Results: A total of 620 patients were included. More patients were from the surgical system, especially neurosurgery. The top 3 infection sites were respiratory tract, urinary tract and blood, with prevalent MDROs including Carbapenem-resistant Klebsiella pneumoniae (CRKP), Carbapenem-resistant Acinetobacter baumannii (CRAB), and Carbapenem-resistant Pseudomonas aeruginosa (CRPA). Following the implementation of consultation recommendations, patients exhibited significant reductions in temperatures, inflammatory markers, and Sequential Organ Failure Assessment (SOFA) scores. The adoption and effectiveness rate of consultation were 89.67% and 58.71%, respectively. Multivariate analysis showed that there were significant association of liver dysfunction (adjusted OR = 0.331, 95% CI: 0.217– 0.504), severity of infection (adjusted OR = 0.292, 95% CI: 0.151– 0.562) and adopting pharmacists’ suggestions (adjusted OR = 1.987, 95% CI: 1.126– 3.507) with the effectiveness rate of consultation. Cox regression analysis revealed a significant difference in the 30-day survival rate between MDRO patients who received pharmacist recommendations and those who did not (HR = 0.422, 95% CI: 0.185– 0.963, P = 0.04).
Conclusion: Our research indicated that the involvement of clinical pharmacists could be advantageous for patients afflicted with MDRO infections.

Keywords: multidrug-resistant organisms, infectious diseases, clinical pharmacists, consultations

Introduction

Antimicrobial resistance (AMR) poses a significant threat to human health. According to a recent study published in The Lancet in 2022, the Global Antibiotic Resistance Initiative estimated that 4.95 million deaths occurred worldwide in 2019 as a result of antibiotic resistance, including 1.27 million that were directly attributable to the drug.1 Furthermore, the United States Centers for Disease Control and Prevention (US-CDC) found that the COVID-19 presented one of the greatest threats of the century and exacerbated the “silent pandemic” of AMR.2,3 Multi-drug resistant organisms (MDROs) play a key role in spreading various AMR genes and present a substantial challenge in clinical medicine.4 With the widespread use and even misuse of antibiotics, the emergence of MDROs has been steadily increasing. The widespread and often inappropriate use of antibiotics has led to a steady increase in the emergence of MDROs, such as methicillin-resistant Staphylococcus aureus (MRSA), vancomycin-resistant Enterococcus (VRE), and multidrug-resistant Gram-negative bacilli (eg, carbapenemase-producing Enterobacteriaceae).5 Patients infected with these MDROs often present with more severe conditions, have limited treatment options, and face higher mortality rates.

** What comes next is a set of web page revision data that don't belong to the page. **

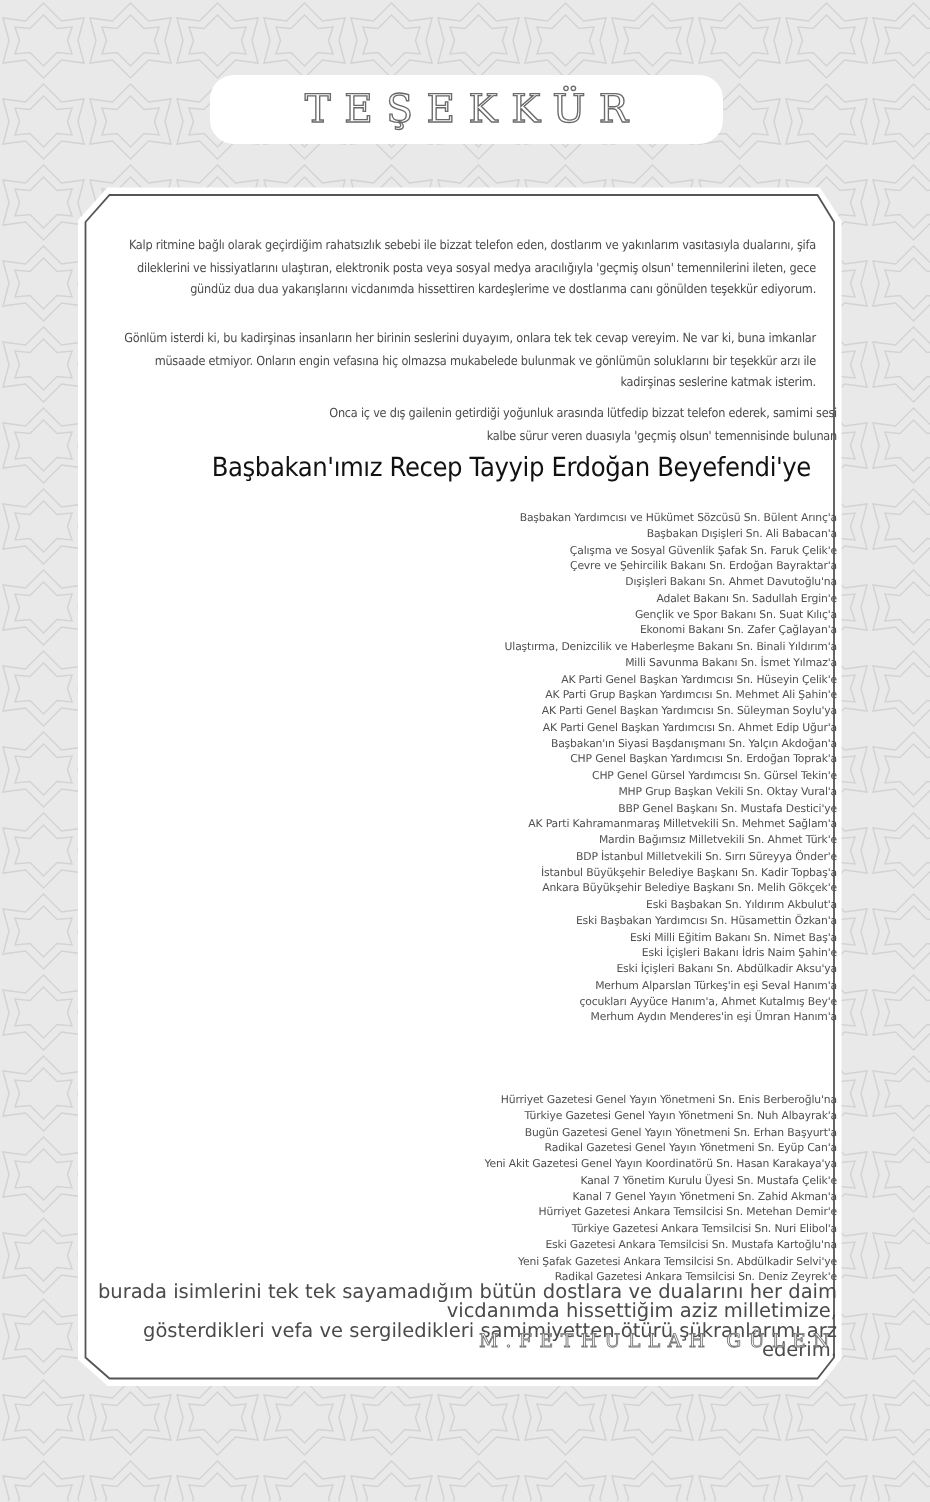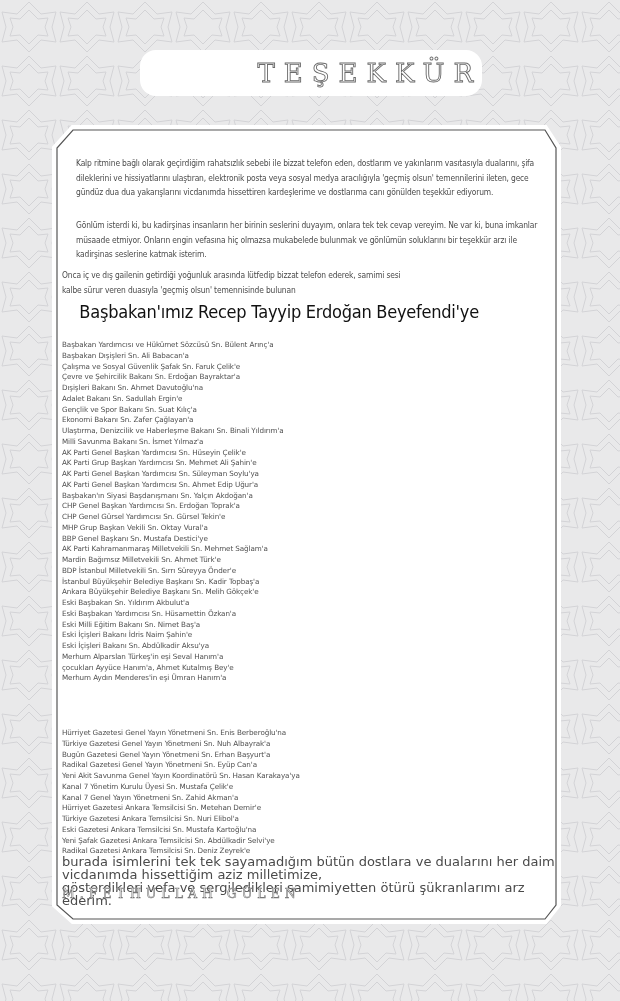"TEŞEKKÜR" .title-banner { justify-content: flex-end -> center }
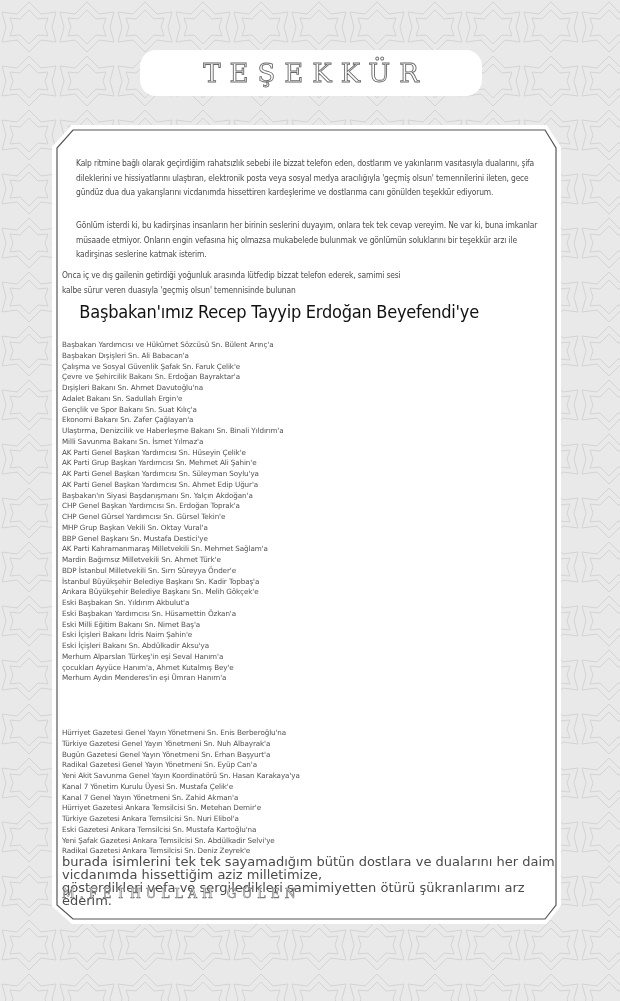"Kalp ritmine bağlı olarak geçirdiğim" .content { text-align: left -> right }
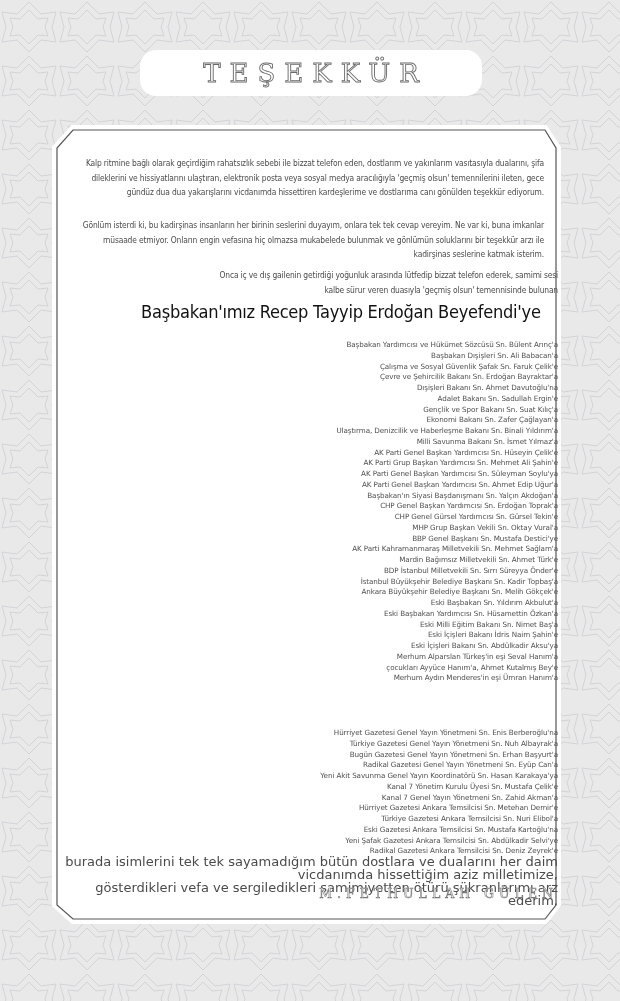"Yeni Akit Savunma Genel Yayın" li { text: Savunma -> Gazetesi }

In hospital settings, effective treatment strategies are crucial for improving the prognosis of patients with MDRO infections.6 Under traditional healthcare models, physicians primarily rely on their clinical experience and limited antimicrobial susceptibility testing data to formulate anti-infective treatment plans. However, factors such as drug–drug interactions, individual patient variability (eg, renal function, liver function, age, and other factors affecting drug metabolism), and the complex resistance mechanisms of MDROs can limit the effectiveness of therapy. Clinical pharmacists, as integral members of the healthcare team, possess unique expertise in medication therapy management.7

In recent years, several Chinese policy documents have emphasized that clinical pharmacists should participate in the consultations for complex cases to provide treatment options or adjusting the drug regimen and share responsibility with physicians for medication.8 Previous literature has indicated that pharmacists’ involvement in multidisciplinary teams (MDT) has become an emerging trend. This enables them to offer pharmaceutical expertise in clinical medication advice across various disciplines, including anti-infection, anticoagulation, gastroenterology, nutrition, and oncology.2,3,9,10 In particular, clinical pharmacists were required to provide individualized recommendations in anti-infection consultation, which has became an integral part of clinical pharmacist consultation.11 However, there is limited research on this topic. Existing studies primarily focus on the clinical pharmacists’ anti-infection experience in the field of obstetrics and gynecology.12 Therefore, conducting a systematic retrospective observational study to explore the impact of clinical pharmacists’ consultations on the treatment of MDRO infections and the factors influencing the effectiveness of consultations is of great practical significance for clarifying the role of clinical pharmacists within the MDRO infection treatment team and providing a scientific basis for clinical practice.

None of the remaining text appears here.